== Segment start ==

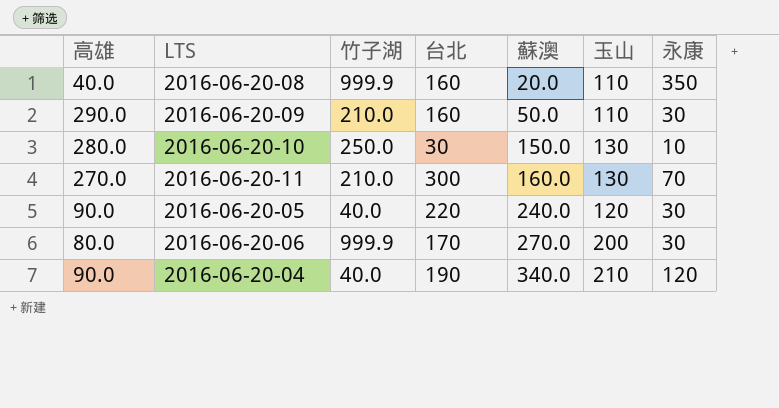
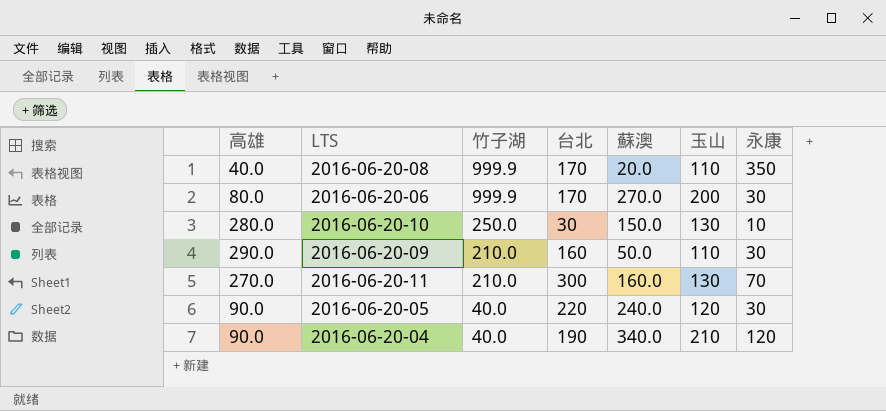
row order: 蘇澳 ascending -> 竹子湖 descending
2016-06-20-08 | 台北: 160 -> 170

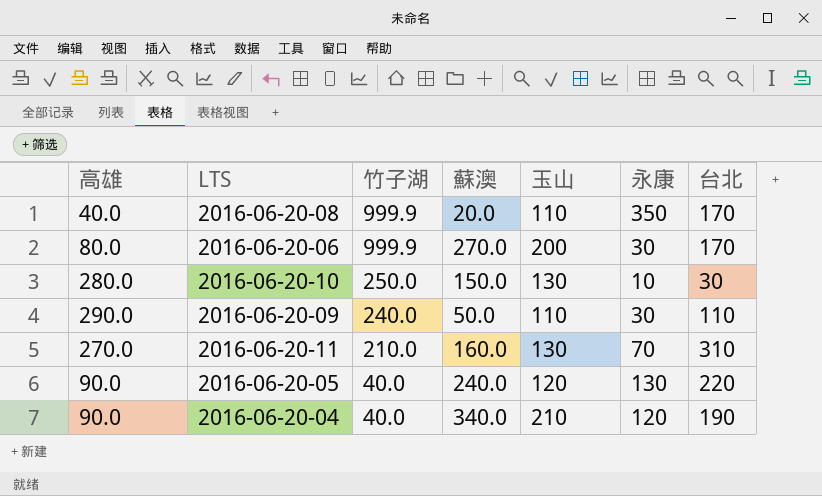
column 台北 | position: 4 -> 7
2016-06-20-09 | 竹子湖: 210.0 -> 240.0
2016-06-20-09 | 台北: 160 -> 110
2016-06-20-11 | 台北: 300 -> 310
2016-06-20-05 | 永康: 30 -> 130

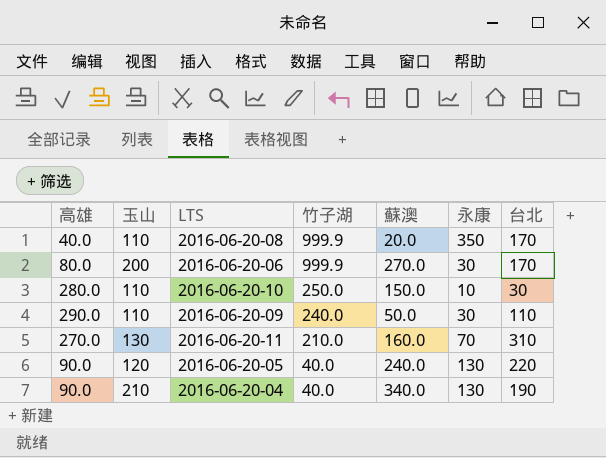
column 玉山 | position: 5 -> 2
2016-06-20-10 | 玉山: 130 -> 110
2016-06-20-04 | 永康: 120 -> 130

== Segment end ==

* _GOAL OF THE EXERCISE_
Could you repeat each line above exactly as written? Omit the pictures.

* _RESPONSE AREA_
row order: 蘇澳 ascending -> 竹子湖 descending
2016-06-20-08 | 台北: 160 -> 170

column 台北 | position: 4 -> 7
2016-06-20-09 | 竹子湖: 210.0 -> 240.0
2016-06-20-09 | 台北: 160 -> 110
2016-06-20-11 | 台北: 300 -> 310
2016-06-20-05 | 永康: 30 -> 130

column 玉山 | position: 5 -> 2
2016-06-20-10 | 玉山: 130 -> 110
2016-06-20-04 | 永康: 120 -> 130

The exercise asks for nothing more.